# Cone programs and self-dual embeddings

This post aims at providing some intuition into cone programs from different perspectives; in particular:

1. Equivalence of different formulations of cone programs
2. Fenchel duality
3. Primal-dual optimality conditions (OC)
4. OCs as variational inequalities
5. Homogeneous self-dual embeddings (HSDEs)
6. OCs for HSDEs

## Cones and their properties

A set $\mathcal{K}$ in a vector space $X$ is called a cone if $\lambda x \in \mathcal{K}$ for every $x\in\mathcal{K}$ and it is closed
under addition. $\mathcal{K}$ is said to be a pointed cone if $x\in \mathcal{K}$ and $-x \in \mathcal{K}$ imply $x=0$. Pointed cones define the partial ordering:

\begin{aligned} x \geq_\mathcal{K} y \Leftrightarrow x-y \in \mathcal{K}. \end{aligned}

The polar of a cone $\mathcal{K}$ is a cone $\mathcal{K}^\circ$ defined as

\begin{aligned}\mathcal{K}^\circ = \{x^* {}\mid{} \langle x^*, x\rangle \leq 0, \forall x\in\mathcal{K}\}. \end{aligned}

If $K$ is closed, then $\mathcal{K}^{\circ\circ}=\mathcal{K}$ and the indicators of $\mathcal{K}$ and $\mathcal{K}^{\circ}$ are conjugate to each other, that is

\begin{aligned} (\delta_\mathcal{K})^* = \delta_{\mathcal{K}^\circ}. \end{aligned}

The dual cone of $\mathcal{K}$ is defined as

\begin{aligned} \mathcal{K}^* = \{x^* {}\mid{} \langle x^*, x\rangle \geq 0, \forall x\in\mathcal{K}\} = -\mathcal{K}^\circ. \end{aligned}

If $\mathcal{K}$ is a closed, convex cone, then $\mathcal{K}^{**}=\mathcal{K}$ and $\mathcal{K}^{\circ\circ}=\mathcal{K}$.
This result is known as the extended Farkas’ lemma.
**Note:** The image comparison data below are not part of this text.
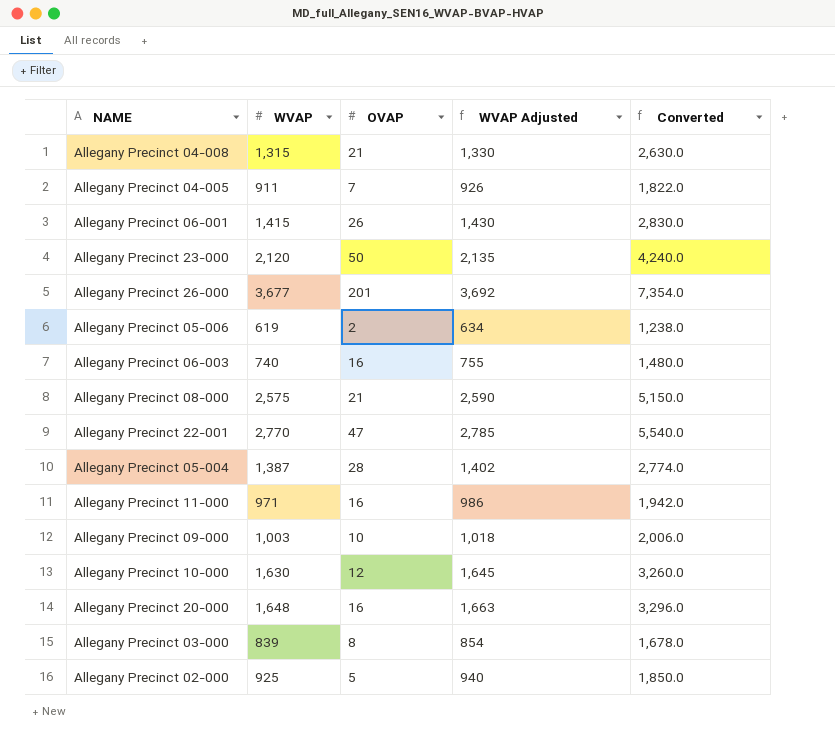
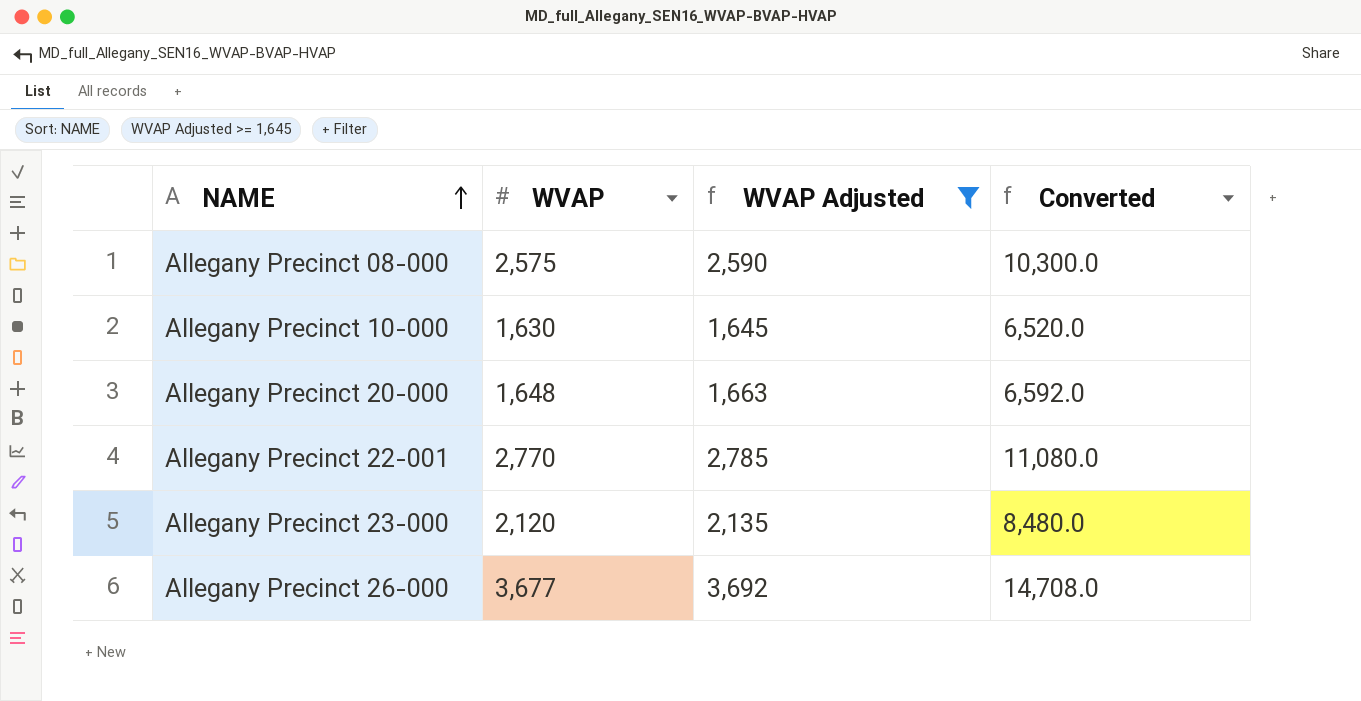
filter: none -> WVAP Adjusted >= 1,645
row order: none -> NAME ascending
column OVAP | position: 3 -> none
column Converted | formula: [WVAP] * 2 -> [WVAP] * 4

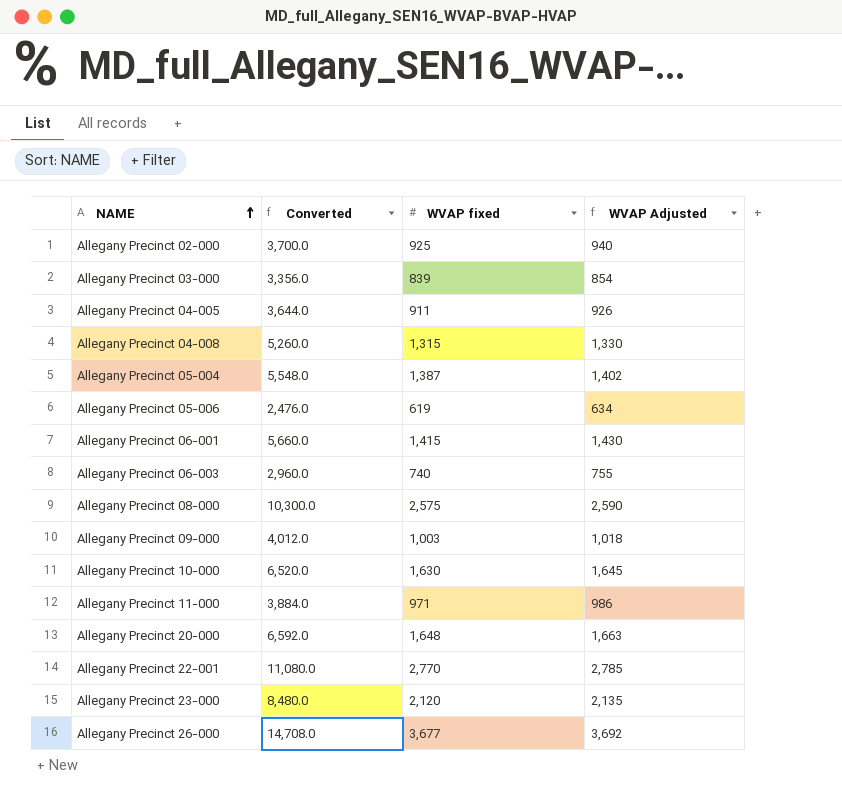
filter: WVAP Adjusted >= 1,645 -> none
column Converted | position: 4 -> 2
column name: WVAP -> WVAP fixed

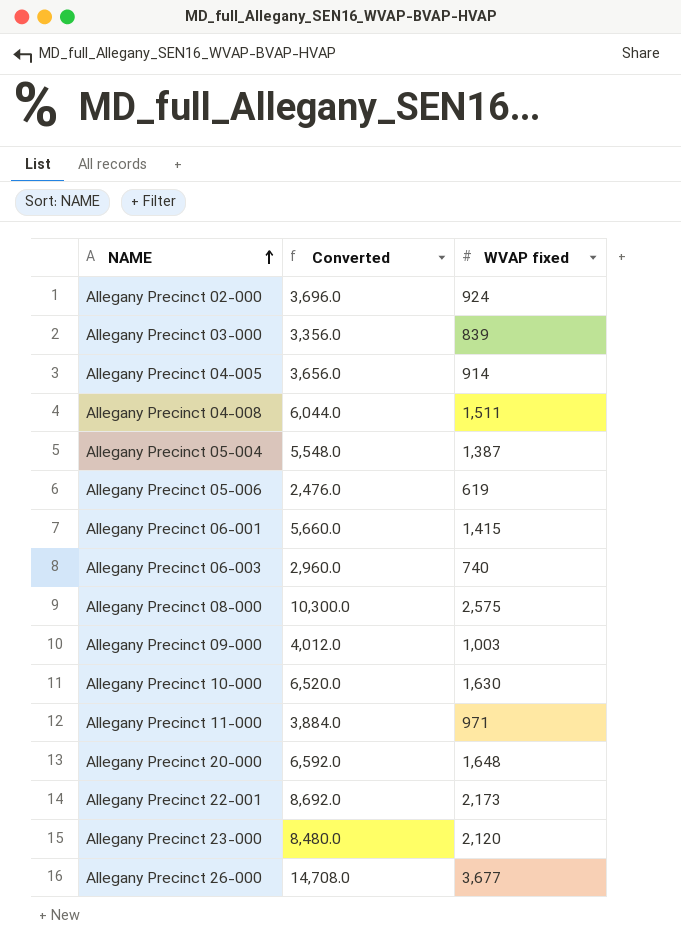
column WVAP Adjusted | formula: [WVAP fixed] + 15 -> none
Allegany Precinct 02-000 | Converted: 3,700.0 -> 3,696.0
Allegany Precinct 02-000 | WVAP fixed: 925 -> 924
Allegany Precinct 04-005 | Converted: 3,644.0 -> 3,656.0
Allegany Precinct 04-005 | WVAP fixed: 911 -> 914
Allegany Precinct 04-008 | Converted: 5,260.0 -> 6,044.0
Allegany Precinct 04-008 | WVAP fixed: 1,315 -> 1,511
Allegany Precinct 22-001 | Converted: 11,080.0 -> 8,692.0
Allegany Precinct 22-001 | WVAP fixed: 2,770 -> 2,173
Interesting examples of conex are

1. the set of positive semidefinite matrices $\mathcal{K}_{\mathrm{psd}} =\{A \in \mathbb{R}^{n\times n}{}\mid{}X\succeq 0\}$ which is a closed, convex, pointed cone,
2. the icecream cone ${\mathcal{C}}_n=\{z=(x,t)\in\mathbb{R}^n\times \mathbb{R}{}\mid{} \|x\|_2\leq t\}$, and
3. polyhedral cones $\mathcal{K}_{\mathrm{poly}}=\{x\in\mathbb{R}^n{}\mid{}Ax\geq 0\}$, for some matrix $A\in\mathbb{R}^{m\times n}$.

The conjugate of a function $f$ is defined as

\begin{aligned} f^*(y) = \sup_x \langle x,y\rangle - f(x). \end{aligned}

If $f(x) = g(x-b)$, then $f^*(y) = \langle b,y\rangle + g^*(y)$. For all $\alpha>0$, if $f(x) = \alpha g(x)$, $f^*(y) = \alpha g^*(y/\alpha)$.
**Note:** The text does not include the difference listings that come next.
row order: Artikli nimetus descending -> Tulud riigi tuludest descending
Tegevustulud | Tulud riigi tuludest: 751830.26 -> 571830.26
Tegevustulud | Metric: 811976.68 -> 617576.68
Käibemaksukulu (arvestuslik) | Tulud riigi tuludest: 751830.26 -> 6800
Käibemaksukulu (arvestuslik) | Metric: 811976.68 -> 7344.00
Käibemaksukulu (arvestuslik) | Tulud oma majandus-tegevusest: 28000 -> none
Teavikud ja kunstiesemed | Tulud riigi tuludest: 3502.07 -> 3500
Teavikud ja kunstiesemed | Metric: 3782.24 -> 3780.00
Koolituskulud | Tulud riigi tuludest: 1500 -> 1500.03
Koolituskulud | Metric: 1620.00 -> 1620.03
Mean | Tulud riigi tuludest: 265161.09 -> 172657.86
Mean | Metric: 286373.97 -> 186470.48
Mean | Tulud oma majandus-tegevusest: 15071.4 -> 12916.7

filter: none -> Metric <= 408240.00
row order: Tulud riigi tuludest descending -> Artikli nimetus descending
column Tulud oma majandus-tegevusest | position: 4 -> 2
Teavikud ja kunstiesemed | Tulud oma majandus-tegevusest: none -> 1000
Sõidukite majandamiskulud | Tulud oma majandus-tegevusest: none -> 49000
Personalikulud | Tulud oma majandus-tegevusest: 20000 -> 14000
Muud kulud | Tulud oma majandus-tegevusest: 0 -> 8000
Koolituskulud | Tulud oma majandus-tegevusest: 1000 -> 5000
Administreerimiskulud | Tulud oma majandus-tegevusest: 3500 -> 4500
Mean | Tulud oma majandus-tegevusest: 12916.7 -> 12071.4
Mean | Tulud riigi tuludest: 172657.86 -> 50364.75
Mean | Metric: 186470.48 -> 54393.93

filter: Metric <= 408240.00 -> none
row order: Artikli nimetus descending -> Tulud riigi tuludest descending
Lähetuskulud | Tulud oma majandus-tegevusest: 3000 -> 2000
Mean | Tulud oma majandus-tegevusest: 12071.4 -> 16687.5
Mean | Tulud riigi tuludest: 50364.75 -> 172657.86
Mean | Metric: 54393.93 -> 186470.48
The subdifferential of a convex function $f$ at a point $x \in \mathrm{dom} f$ is

\begin{aligned} \partial f(x) = \{g {}\mid{} f(y) \geq f(x) + \langle g, y-x\rangle , \forall y \in \mathrm{dom} f\}. \end{aligned}

The subdifferential of the indicator function $\delta_C$ of a convex set $C$ is

\begin{aligned} \partial \delta_C(x) = N_C(x) = \{g {}\mid{} \langle g, x\rangle \geq \langle g, y\rangle , \forall y\in C\}. \end{aligned}

This function is called the normal cone of $C$.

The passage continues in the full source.